Load a constructed DiskDataset from disk

Note that this method cannot construct a new disk dataset. Instead use static methods DiskDataset.create_dataset or DiskDataset.from_numpy for that purpose. Use this constructor instead to load a DiskDataset that has already been created on disk.

Parameters:data_dir (str) – Location on disk of an existing DiskDataset.
add_shard(X: numpy.ndarray, y: Optional[numpy.ndarray] = None, w: Optional[numpy.ndarray] = None, ids: Optional[numpy.ndarray] = None) → None[source]

Adds a data shard.

Parameters:
  • X (np.ndarray) – Feature array.
  • y (np.ndarray, optioanl (default None)) – Labels array.
  • w (np.ndarray, optioanl (default None)) – Weights array.
  • ids (np.ndarray, optioanl (default None)) – Identifiers array.
complete_shuffle(data_dir: Optional[str] = None) → deepchem.data.datasets.Dataset[source]

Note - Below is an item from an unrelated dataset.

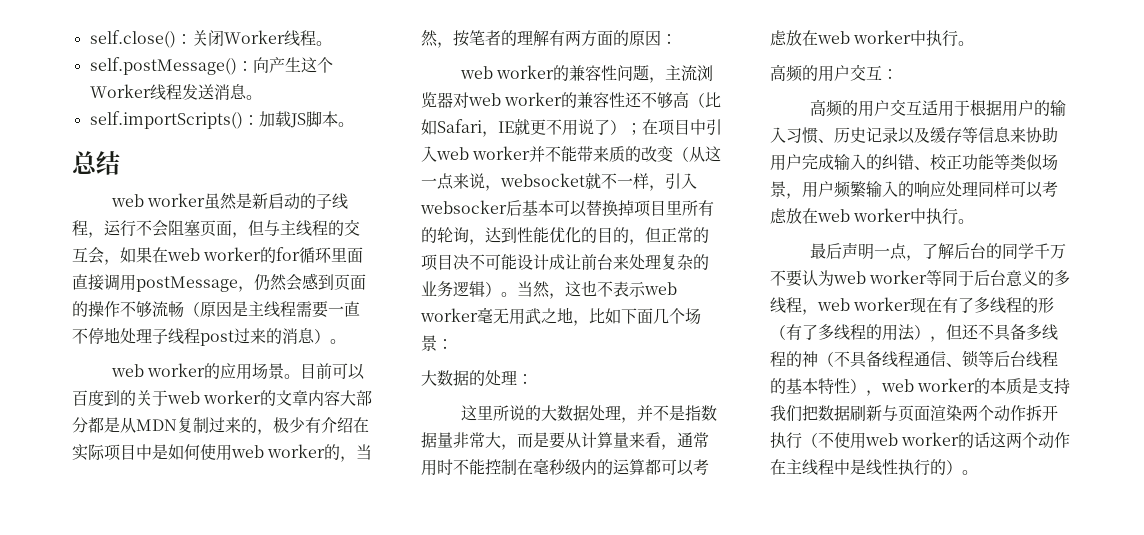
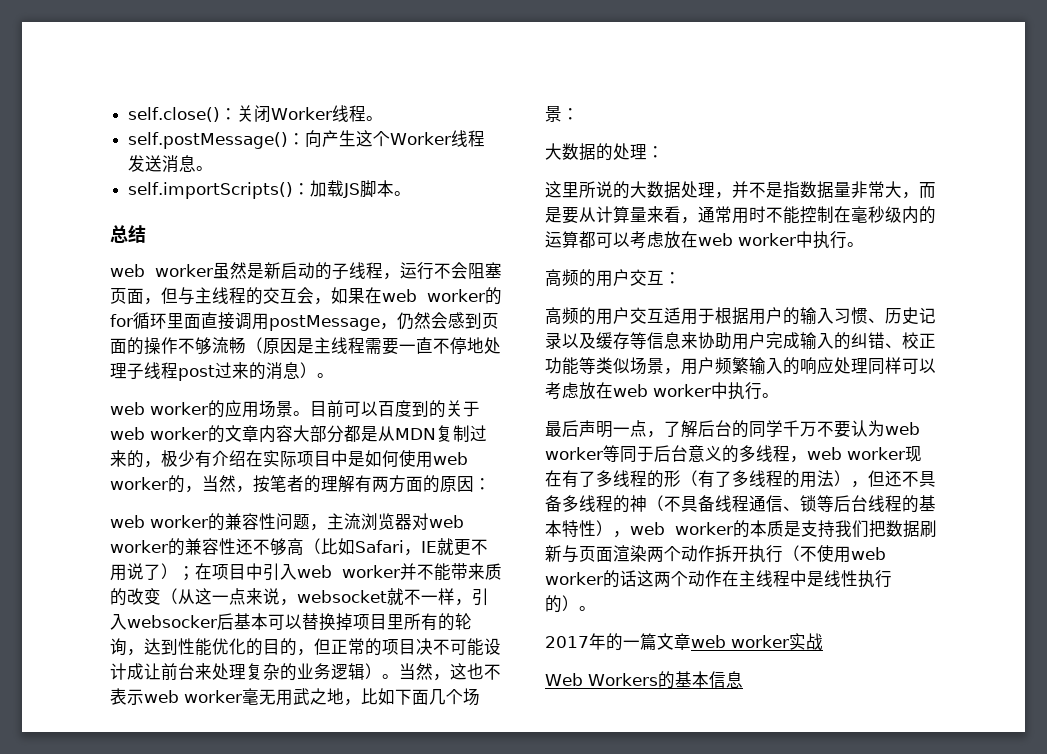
(978, 472) none -> [545,633,823,651] [545,671,743,689] // 2017年的一篇文章web worker实战 // Web Workers的基本信息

Completely shuffle across all data, across all shards.

Notes

The algorithm used for this complete shuffle is O(N^2) where N is the number of shards. It simply constructs each shard of the output dataset one at a time. Since the complete shuffle can take a long time, it’s useful to watch the logging output. Each shuffled shard is constructed using select() which logs as it selects from each original shard. This will results in O(N^2) logging statements, one for each extraction of shuffled shard i’s contributions from original shard j.

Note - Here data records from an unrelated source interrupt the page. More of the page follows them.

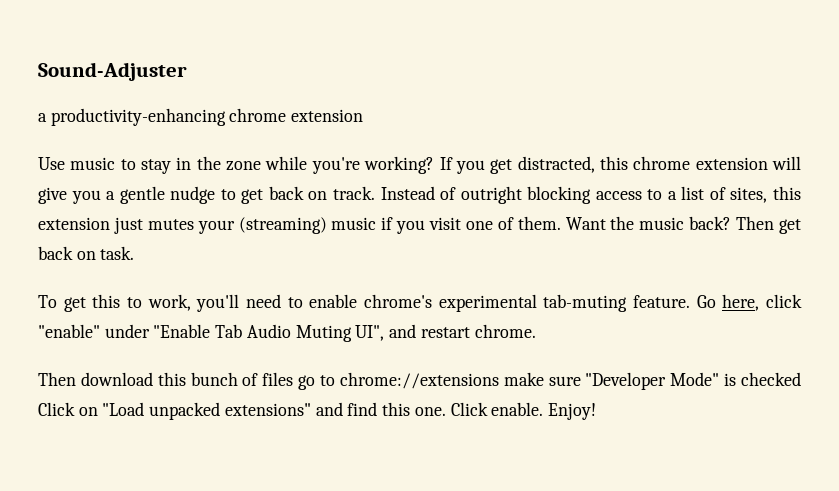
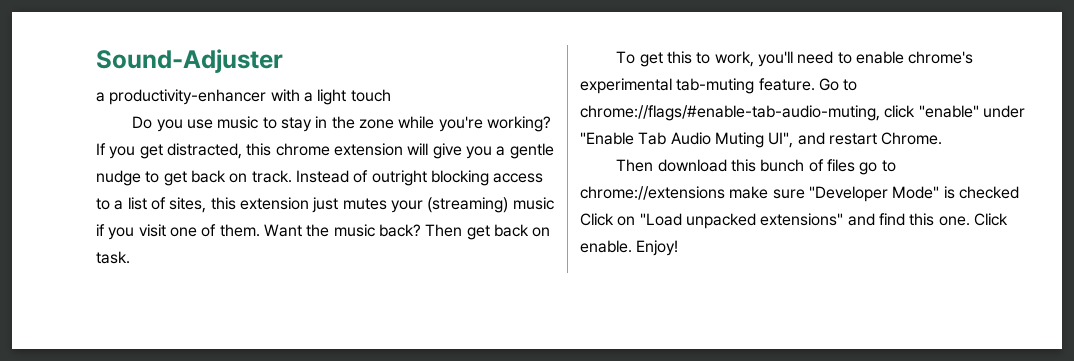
[50,108,364,126] [38,157,65,170] productivity-enhancing chrome extension // Use -> [109,89,391,105] [132,116,214,132] productivity-enhancer with a light touch // Do you use
[722,294,760,311] here, -> [843,79,858,91] [580,105,880,121] to chrome://flags/#enable-tab-audio-muting,
[474,324,536,338] chrome. -> [881,132,943,145] Chrome.

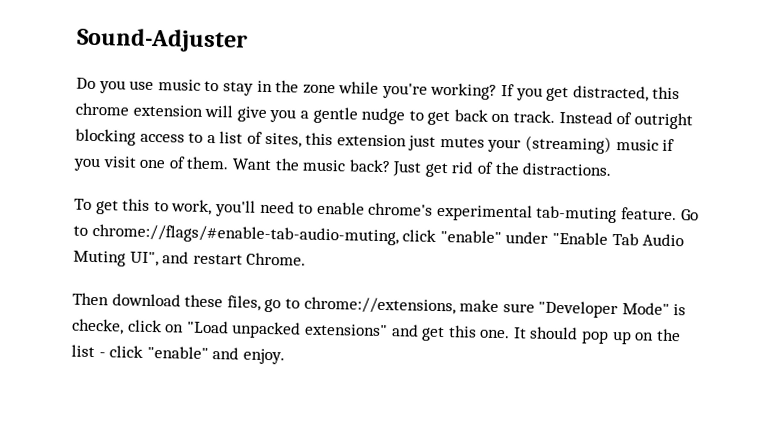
[96,89,391,105] // a productivity-enhancer with a light touch -> (248, 40) none
[425,224,551,240] [96,251,130,264] Then get back on task. -> [392,161,613,178] Just get rid of the distractions.
[731,159,856,172] this bunch of files -> [184,294,261,311] these files,
[580,186,725,200] chrome://extensions -> [303,296,456,315] chrome://extensions,
[958,186,1019,199] [580,213,614,226] checked Click -> [71,318,162,335] checke, click
[878,213,905,226] find -> [421,326,446,342] get
[973,213,1008,226] [580,240,679,256] Click enable. Enjoy! -> [512,326,681,345] [71,344,285,365] It should pop up on the list - click "enable" and enjoy.

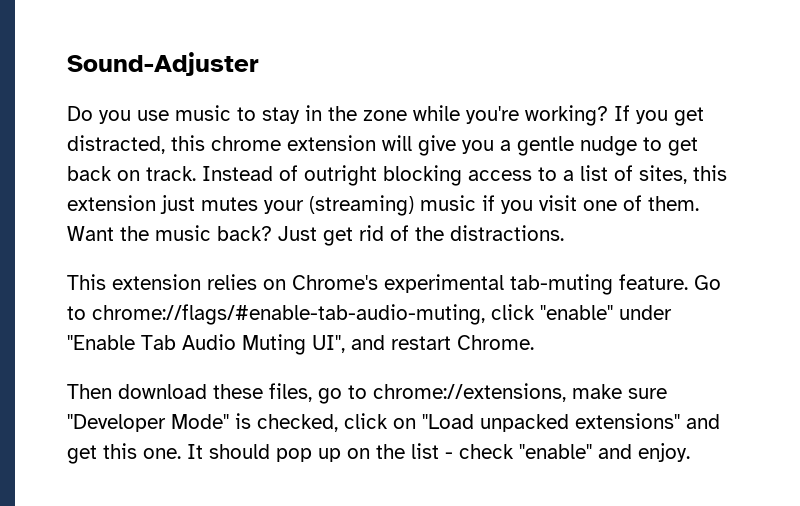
[74,198,434,217] To get this to work, you'll need to enable chrome's -> [67,274,378,290] This extension relies on Chrome's
[71,318,124,335] checke, -> [257,414,338,432] checked,
[109,345,144,358] click -> [459,444,514,459] check

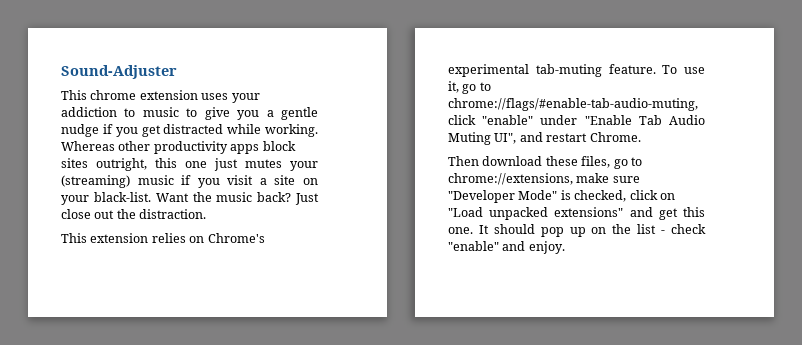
[67,105,704,126] [67,135,412,154] Do you use music to stay in the zone while you're working? If you get distracted, this chrome extension will -> [61,90,260,103] [61,107,198,117] This chrome extension uses your addiction to music to
[643,137,698,156] [67,165,727,186] [67,195,156,211] to get back on track. Instead of outright blocking access to a list of sites, this extension -> [102,124,318,137] [61,141,296,154] [61,158,207,171] if you get distracted while working. Whereas other productivity apps block sites outright, this one
[583,195,699,211] one of them. -> [259,175,319,185] [61,192,151,205] a site on your black-list.
[323,225,564,246] get rid of the distractions. -> [61,209,207,219] close out the distraction.
[694,275,721,290] Go -> [662,65,705,74] [448,81,477,94] To use it, go

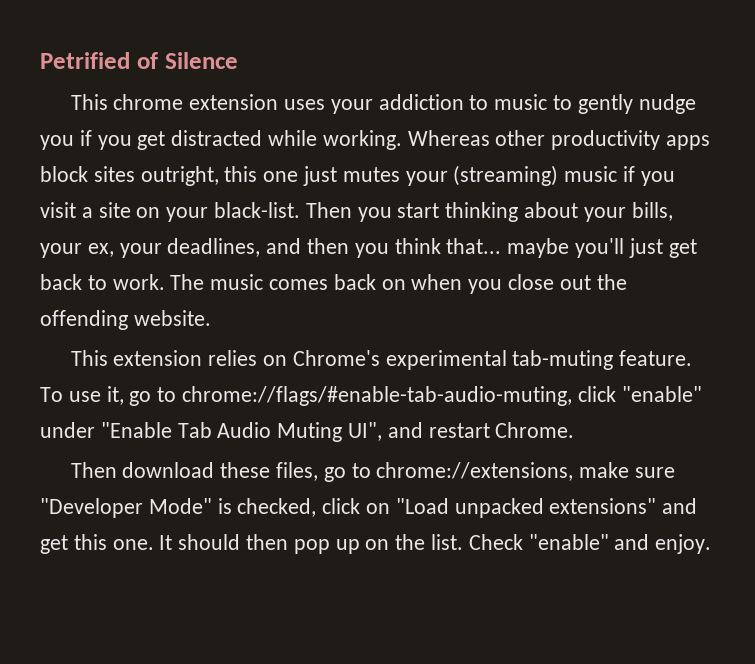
[61,65,177,79] Sound-Adjuster -> [40,52,238,69] Petrified of Silence
[204,107,318,120] [61,124,99,137] give you a gentle nudge -> [577,94,696,114] [40,135,74,150] gently nudge you
[155,192,319,205] Want the music back? Just -> [305,202,673,222] [40,238,697,258] [40,274,503,294] Then you start thinking about your bills, your ex, your deadlines, and then you think that... maybe you'll just get back to work. The music comes back on when you
[139,209,207,219] distraction. -> [40,310,211,330] offending website.
(535, 229) none -> [246,534,289,550] then
[637,224,706,234] list - check -> [431,534,523,550] list. Check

Parameters:data_dir (Optional[str], (default None)) – Directory to write the shuffled dataset to. If none is specified a temporary directory will be used.
Returns:A DiskDataset whose data is a randomly shuffled version of this dataset.
Return type:DiskDataset
copy(new_data_dir: str) → deepchem.data.datasets.DiskDataset[source]

Copies dataset to new directory.

Parameters:new_data_dir (str) – The new directory name to copy this to dataset to.
Returns:A copied DiskDataset object.
Return type:DiskDataset

Notes

This is a stateful operation! Any data at new_data_dir will be deleted and self.data_dir will be deep copied into new_data_dir.

static create_dataset(shard_generator: Iterable[Tuple[numpy.ndarray, numpy.ndarray, numpy.ndarray, numpy.ndarray]], data_dir: Optional[str] = None, tasks: Optional[Sequence[T_co]] = []) → deepchem.data.datasets.DiskDataset[source]

Creates a new DiskDataset

Parameters:
  • shard_generator (Iterable[Batch]) – An iterable (either a list or generator) that provides tuples of data (X, y, w, ids). Each tuple will be written to a separate shard on disk.
  • data_dir (str, optional (default None)) – Filename for data directory. Creates a temp directory if none specified.
  • tasks (Sequence, optional (default [])) – List of tasks for this dataset.
Returns:

A new DiskDataset constructed from the given data

Return type:

DiskDataset

static from_dataframe(df: pandas.core.frame.DataFrame, X: Union[str, Sequence[str], None] = None, y: Union[str, Sequence[str], None] = None, w: Union[str, Sequence[str], None] = None, ids: Optional[str] = None)[source]

Construct a Dataset from the contents of a pandas DataFrame.

Parameters:
  • df (pd.DataFrame) – The pandas DataFrame
  • X (str or List[str], optional (default None)) – The name of the column or columns containing the X array. If this is None, it will look for default column names that match those produced by to_dataframe().
  • y (str or List[str], optional (default None)) – The name of the column or columns containing the y array. If this is None, it will look for default column names that match those produced by to_dataframe().
  • w (str or List[str], optional (default None)) – The name of the column or columns containing the w array. If this is None, it will look for default column names that match those produced by to_dataframe().
  • ids (str, optional (default None)) – The name of the column containing the ids. If this is None, it will look for default column names that match those produced by to_dataframe().
static from_numpy(X: numpy.ndarray, y: Optional[numpy.ndarray] = None, w: Optional[numpy.ndarray] = None, ids: Optional[numpy.ndarray] = None, tasks: Optional[Sequence[T_co]] = None, data_dir: Optional[str] = None) → deepchem.data.datasets.DiskDataset[source]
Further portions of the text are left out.